── EXTRACTED INFORMATION

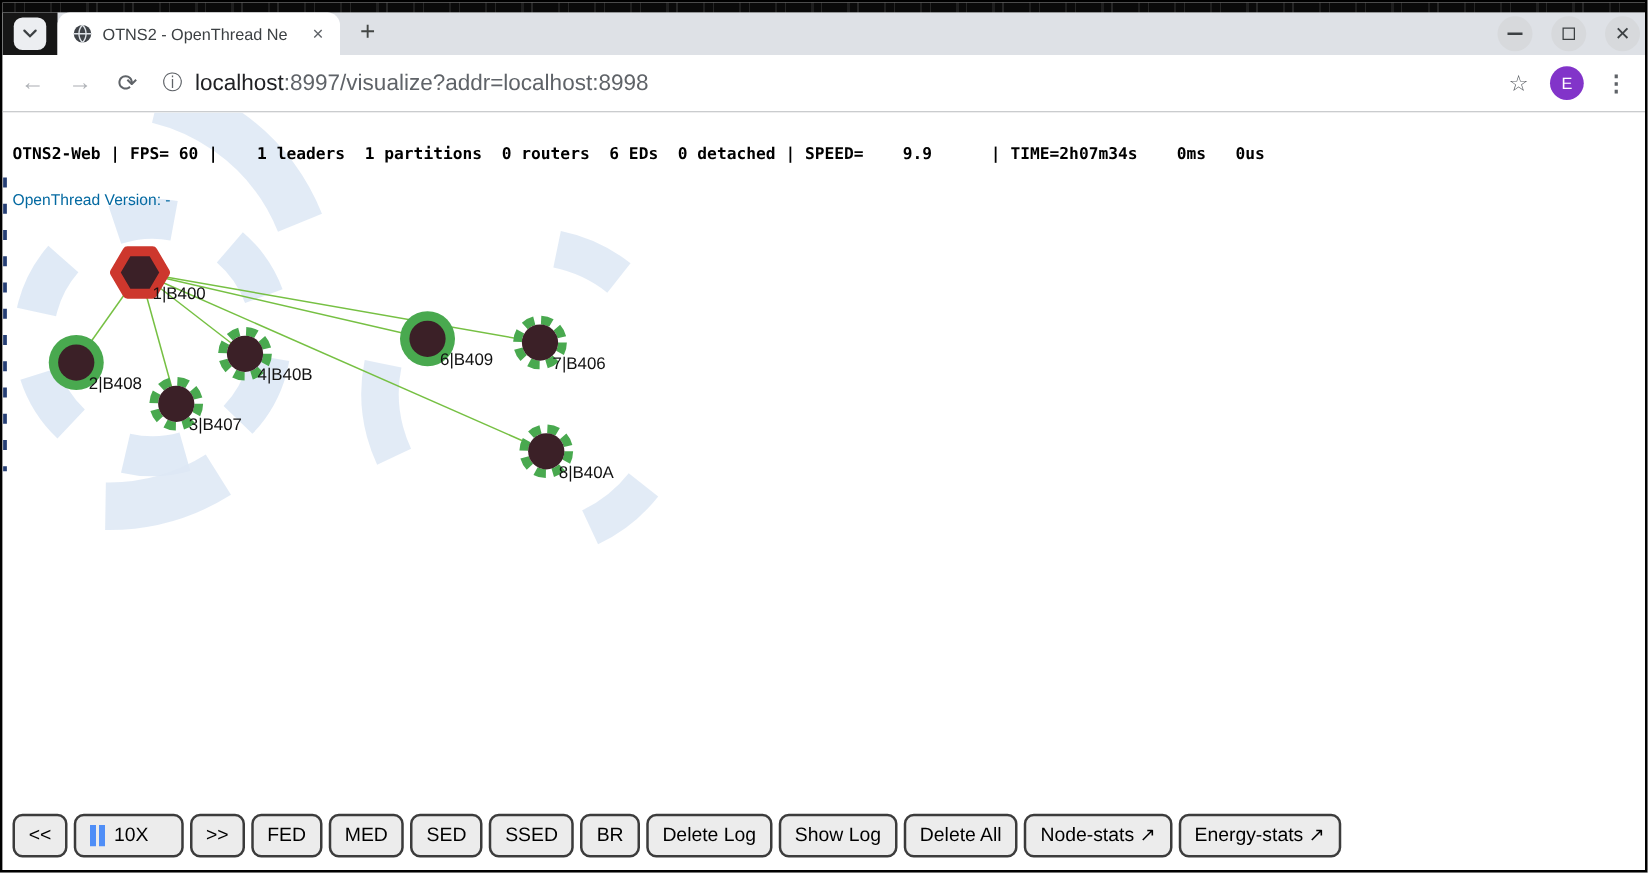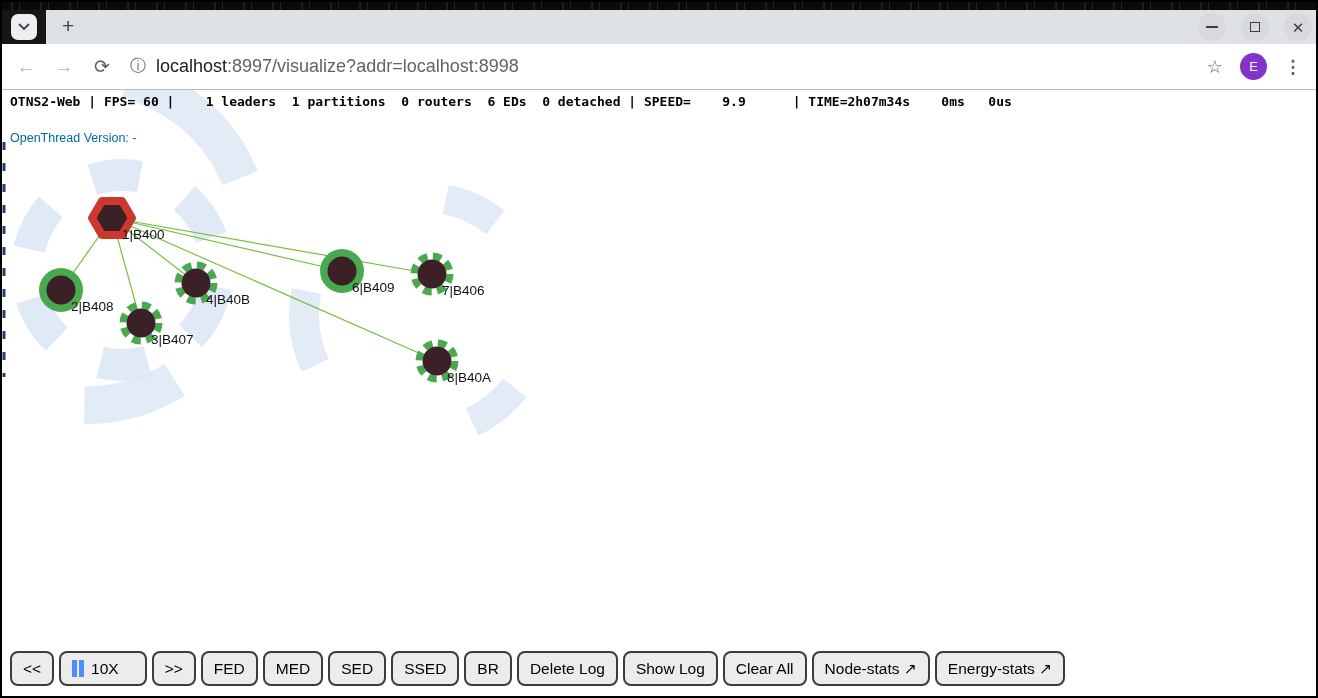--- a/index.html
+++ b/index.html
@@ -42,21 +42,21 @@
   .url .host { color:#202124; }
   .url .rest { color:#5f6368; }
   .tb-right { display:flex; align-items:center; gap:17px; flex:0 0 auto; margin-right:4px; }
   .star-ic { font-size:18px; color:#5f6368; cursor:pointer; }
   .avatar { width:27px; height:27px; border-radius:50%; background:#8234c9; color:#fff; font-size:13px; display:flex; align-items:center; justify-content:center; cursor:pointer; }
   .menu-ic { font-size:18px; color:#5f6368; font-weight:bold; cursor:pointer; letter-spacing:0; }
   
   .content { position:relative; height:606px; background:#fff; overflow:hidden; }
   .netsvg { position:absolute; left:0; top:0; z-index:1; }
   .statusline {
-    position:relative; z-index:2; margin:5px 0 0 8px;
+    position:relative; z-index:2; margin:27px 0 0 8px;
     font-family:"DejaVu Sans Mono", monospace; font-weight:bold; font-size:13px; color:#000; line-height:1.15;
     white-space:pre;
   }
   .verlink { position:relative; z-index:2; margin:3px 0 0 8px; font-size:12.5px; color:#0369a1; display:inline-block; cursor:pointer; }
   
   .bottombar { position:absolute; left:8px; top:561px; z-index:3; display:flex; gap:5px; }
   .btn {
     background:#ececec; border:2px solid #3c3c3c; border-radius:8px;
     font-family:"Liberation Sans", sans-serif; font-size:15.5px; color:#000;
     padding:6px 11px; display:flex; align-items:center; cursor:pointer; white-space:nowrap; height:35px;
@@ -73,20 +73,30 @@
 
   <div class="tabstrip">
     <div class="dark-corner">
       <div class="chev-btn">
         <span>
           <svg width="12" height="8" viewBox="0 0 12 8">
               <path d="M1.5 1.5 L6 6 L10.5 1.5" fill="none" stroke="#3c4043" stroke-width="1.8" stroke-linecap="round"></path>
             </svg>
         </span>
       </div>
+    </div>
+    <div class="tab">
+      <span class="favicon">
+        <svg width="16" height="16" viewBox="0 0 16 16">
+          <circle cx="8" cy="8" r="7" fill="#3f4348"></circle>
+          <path d="M1 8 h14 M8 1 a10 10 0 0 1 0 14 M8 1 a10 10 0 0 0 0 14" stroke="#dfe3e8" stroke-width="1.1" fill="none"></path>
+        </svg>
+      </span>
+      <span class="tab-title">OTNS2 - OpenThread Ne</span>
+      <span class="tab-close">×</span>
     </div>
     <span class="newtab">+</span>
     <div class="win-controls">
       <div class="win-btn">
           <span class="minbar"></span>
         </div>
       <div class="win-btn">
           <span class="maxbox"></span>
         </div>
       <div class="win-btn">
@@ -185,21 +195,21 @@
         <button class="btn">
           <span>BR</span>
         </button>
         <button class="btn">
           <span>Delete Log</span>
         </button>
         <button class="btn">
           <span>Show Log</span>
         </button>
         <button class="btn">
-          <span>Clear All</span>
+          <span>Delete All</span>
         </button>
         <button class="btn">
           <span>Node-stats ↗</span>
         </button>
         <button class="btn">
           <span>Energy-stats ↗</span>
         </button>
       </div>
   </div>
 </div>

────

YOUR TASK ▸ This exercise asks for an exact copy of the lines from the first one in the data through the line that contains "font-size:18px; color:#5f6368; cursor:pointer;", pictures excluded.

RESPONSE ▸
--- a/index.html
+++ b/index.html
@@ -42,21 +42,21 @@
   .url .host { color:#202124; }
   .url .rest { color:#5f6368; }
   .tb-right { display:flex; align-items:center; gap:17px; flex:0 0 auto; margin-right:4px; }
   .star-ic { font-size:18px; color:#5f6368; cursor:pointer; }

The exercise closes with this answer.